Difference listings
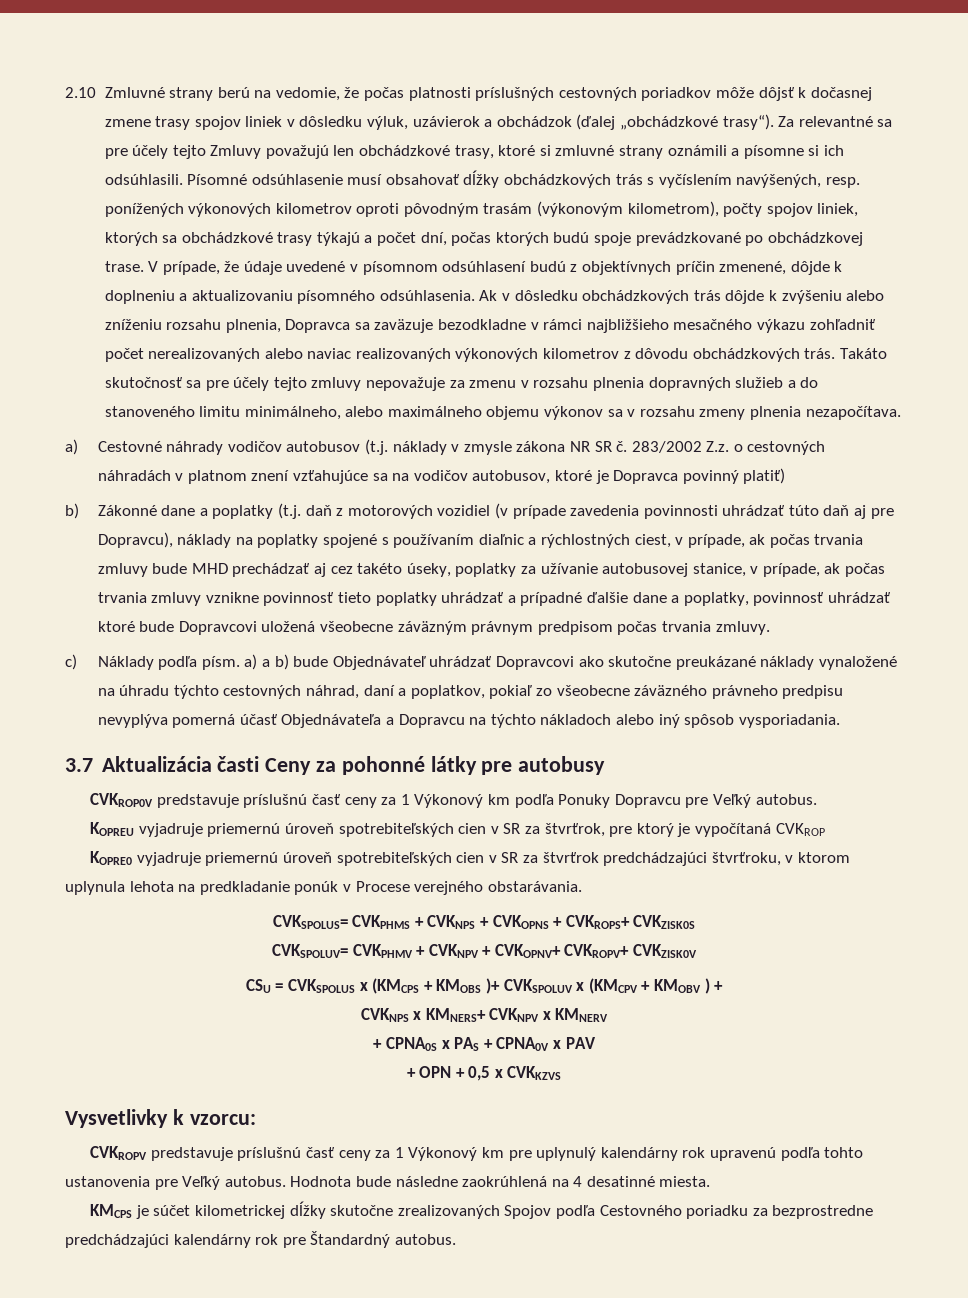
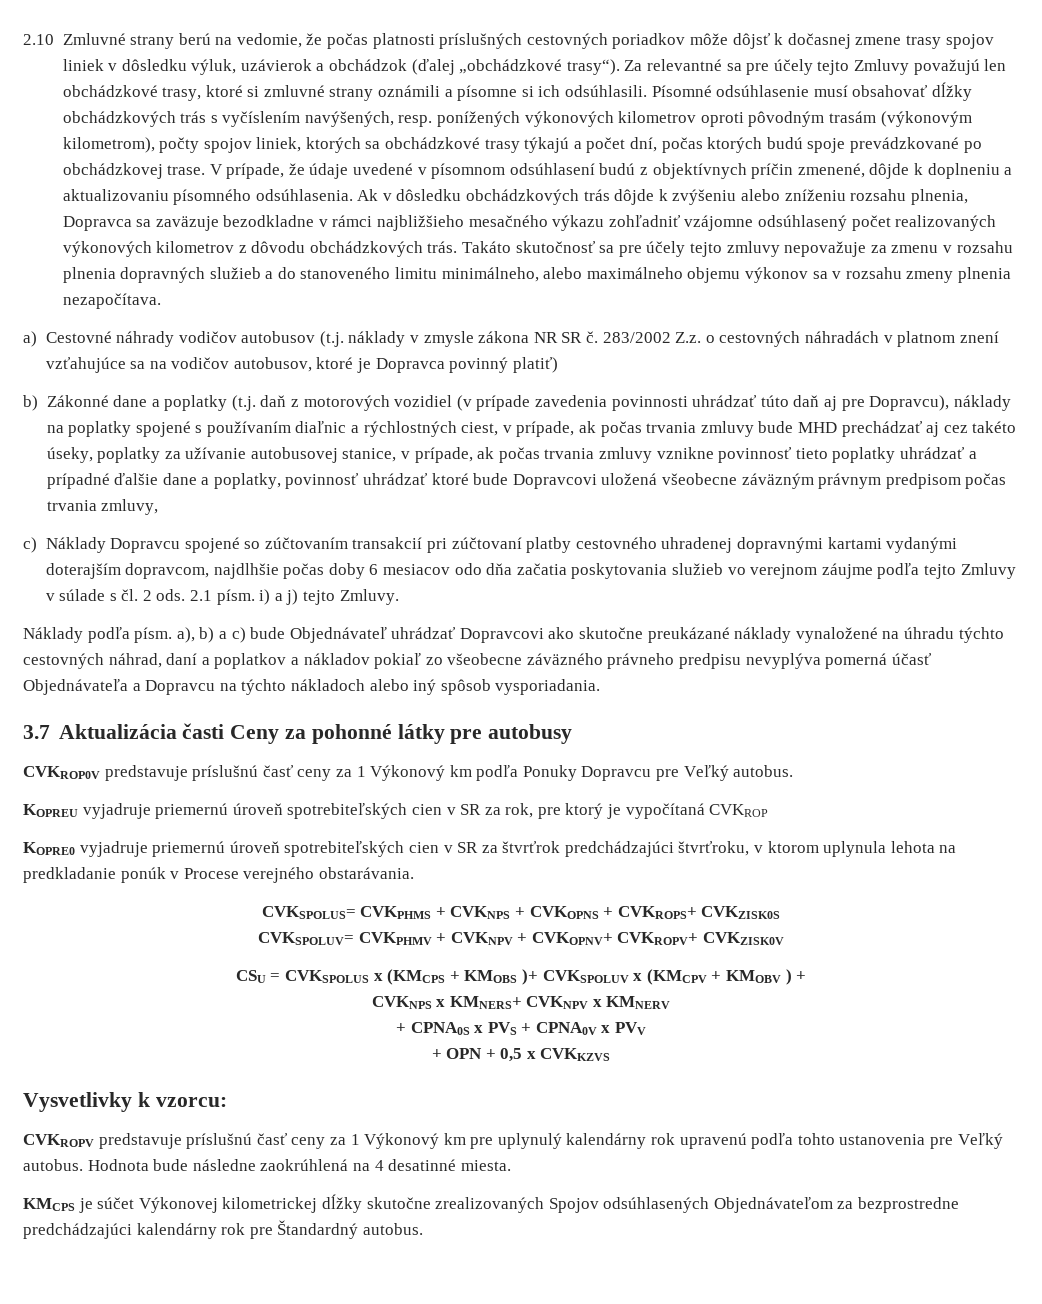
- Ak v dôsledku obchádzkových trás dôjde k zvýšeniu alebo zníženiu rozsahu plnenia, Dopravca sa zaväzuje bezodkladne v rámci najbližšieho mesačného výkazu zohľadniť počet nerealizovaných alebo naviac realizovaných výkonových kilometrov z dôvodu obchádzkových trás.
+ Ak v dôsledku obchádzkových trás dôjde k zvýšeniu alebo zníženiu rozsahu plnenia, Dopravca sa zaväzuje bezodkladne v rámci najbližšieho mesačného výkazu zohľadniť vzájomne odsúhlasený počet realizovaných výkonových kilometrov z dôvodu obchádzkových trás.
- b) Zákonné dane a poplatky (t.j. daň z motorových vozidiel (v prípade zavedenia povinnosti uhrádzať túto daň aj pre Dopravcu), náklady na poplatky spojené s používaním diaľnic a rýchlostných ciest, v prípade, ak počas trvania zmluvy bude MHD prechádzať aj cez takéto úseky, poplatky za užívanie autobusovej stanice, v prípade, ak počas trvania zmluvy vznikne povinnosť tieto poplatky uhrádzať a prípadné ďalšie dane a poplatky, povinnosť uhrádzať ktoré bude Dopravcovi uložená všeobecne záväzným právnym predpisom počas trvania zmluvy.
+ b) Zákonné dane a poplatky (t.j. daň z motorových vozidiel (v prípade zavedenia povinnosti uhrádzať túto daň aj pre Dopravcu), náklady na poplatky spojené s používaním diaľnic a rýchlostných ciest, v prípade, ak počas trvania zmluvy bude MHD prechádzať aj cez takéto úseky, poplatky za užívanie autobusovej stanice, v prípade, ak počas trvania zmluvy vznikne povinnosť tieto poplatky uhrádzať a prípadné ďalšie dane a poplatky, povinnosť uhrádzať ktoré bude Dopravcovi uložená všeobecne záväzným právnym predpisom počas trvania zmluvy,
- c) Náklady podľa písm. a) a b) bude Objednávateľ uhrádzať Dopravcovi ako skutočne preukázané náklady vynaložené na úhradu týchto cestovných náhrad, daní a poplatkov, pokiaľ zo všeobecne záväzného právneho predpisu nevyplýva pomerná účasť Objednávateľa a Dopravcu na týchto nákladoch alebo iný spôsob vysporiadania.
+ c) Náklady Dopravcu spojené so zúčtovaním transakcií pri zúčtovaní platby cestovného uhradenej dopravnými kartami vydanými doterajším dopravcom, najdlhšie počas doby 6 mesiacov odo dňa začatia poskytovania služieb vo verejnom záujme podľa tejto Zmluvy v súlade s čl. 2 ods. 2.1 písm. i) a j) tejto Zmluvy.
+ Náklady podľa písm. a), b) a c) bude Objednávateľ uhrádzať Dopravcovi ako skutočne preukázané náklady vynaložené na úhradu týchto cestovných náhrad, daní a poplatkov a nákladov pokiaľ zo všeobecne záväzného právneho predpisu nevyplýva pomerná účasť Objednávateľa a Dopravcu na týchto nákladoch alebo iný spôsob vysporiadania.
- KOPREU vyjadruje priemernú úroveň spotrebiteľských cien v SR za štvrťrok, pre ktorý je vypočítaná CVKROP
+ KOPREU vyjadruje priemernú úroveň spotrebiteľských cien v SR za rok, pre ktorý je vypočítaná CVKROP
- + CPNA0S x PAS + CPNA0V x PAV
+ + CPNA0S x PVS + CPNA0V x PVV
- KMCPS je súčet kilometrickej dĺžky skutočne zrealizovaných Spojov podľa Cestovného poriadku za bezprostredne predchádzajúci kalendárny rok pre Štandardný autobus.
+ KMCPS je súčet Výkonovej kilometrickej dĺžky skutočne zrealizovaných Spojov odsúhlasených Objednávateľom za bezprostredne predchádzajúci kalendárny rok pre Štandardný autobus.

_WHAT IS NEEDED:_ Copy every line of the data exactly as written, excluding the pictures.

_YOUR SOLUTION:_
- Ak v dôsledku obchádzkových trás dôjde k zvýšeniu alebo zníženiu rozsahu plnenia, Dopravca sa zaväzuje bezodkladne v rámci najbližšieho mesačného výkazu zohľadniť počet nerealizovaných alebo naviac realizovaných výkonových kilometrov z dôvodu obchádzkových trás.
+ Ak v dôsledku obchádzkových trás dôjde k zvýšeniu alebo zníženiu rozsahu plnenia, Dopravca sa zaväzuje bezodkladne v rámci najbližšieho mesačného výkazu zohľadniť vzájomne odsúhlasený počet realizovaných výkonových kilometrov z dôvodu obchádzkových trás.
- b) Zákonné dane a poplatky (t.j. daň z motorových vozidiel (v prípade zavedenia povinnosti uhrádzať túto daň aj pre Dopravcu), náklady na poplatky spojené s používaním diaľnic a rýchlostných ciest, v prípade, ak počas trvania zmluvy bude MHD prechádzať aj cez takéto úseky, poplatky za užívanie autobusovej stanice, v prípade, ak počas trvania zmluvy vznikne povinnosť tieto poplatky uhrádzať a prípadné ďalšie dane a poplatky, povinnosť uhrádzať ktoré bude Dopravcovi uložená všeobecne záväzným právnym predpisom počas trvania zmluvy.
+ b) Zákonné dane a poplatky (t.j. daň z motorových vozidiel (v prípade zavedenia povinnosti uhrádzať túto daň aj pre Dopravcu), náklady na poplatky spojené s používaním diaľnic a rýchlostných ciest, v prípade, ak počas trvania zmluvy bude MHD prechádzať aj cez takéto úseky, poplatky za užívanie autobusovej stanice, v prípade, ak počas trvania zmluvy vznikne povinnosť tieto poplatky uhrádzať a prípadné ďalšie dane a poplatky, povinnosť uhrádzať ktoré bude Dopravcovi uložená všeobecne záväzným právnym predpisom počas trvania zmluvy,
- c) Náklady podľa písm. a) a b) bude Objednávateľ uhrádzať Dopravcovi ako skutočne preukázané náklady vynaložené na úhradu týchto cestovných náhrad, daní a poplatkov, pokiaľ zo všeobecne záväzného právneho predpisu nevyplýva pomerná účasť Objednávateľa a Dopravcu na týchto nákladoch alebo iný spôsob vysporiadania.
+ c) Náklady Dopravcu spojené so zúčtovaním transakcií pri zúčtovaní platby cestovného uhradenej dopravnými kartami vydanými doterajším dopravcom, najdlhšie počas doby 6 mesiacov odo dňa začatia poskytovania služieb vo verejnom záujme podľa tejto Zmluvy v súlade s čl. 2 ods. 2.1 písm. i) a j) tejto Zmluvy.
+ Náklady podľa písm. a), b) a c) bude Objednávateľ uhrádzať Dopravcovi ako skutočne preukázané náklady vynaložené na úhradu týchto cestovných náhrad, daní a poplatkov a nákladov pokiaľ zo všeobecne záväzného právneho predpisu nevyplýva pomerná účasť Objednávateľa a Dopravcu na týchto nákladoch alebo iný spôsob vysporiadania.
- KOPREU vyjadruje priemernú úroveň spotrebiteľských cien v SR za štvrťrok, pre ktorý je vypočítaná CVKROP
+ KOPREU vyjadruje priemernú úroveň spotrebiteľských cien v SR za rok, pre ktorý je vypočítaná CVKROP
- + CPNA0S x PAS + CPNA0V x PAV
+ + CPNA0S x PVS + CPNA0V x PVV
- KMCPS je súčet kilometrickej dĺžky skutočne zrealizovaných Spojov podľa Cestovného poriadku za bezprostredne predchádzajúci kalendárny rok pre Štandardný autobus.
+ KMCPS je súčet Výkonovej kilometrickej dĺžky skutočne zrealizovaných Spojov odsúhlasených Objednávateľom za bezprostredne predchádzajúci kalendárny rok pre Štandardný autobus.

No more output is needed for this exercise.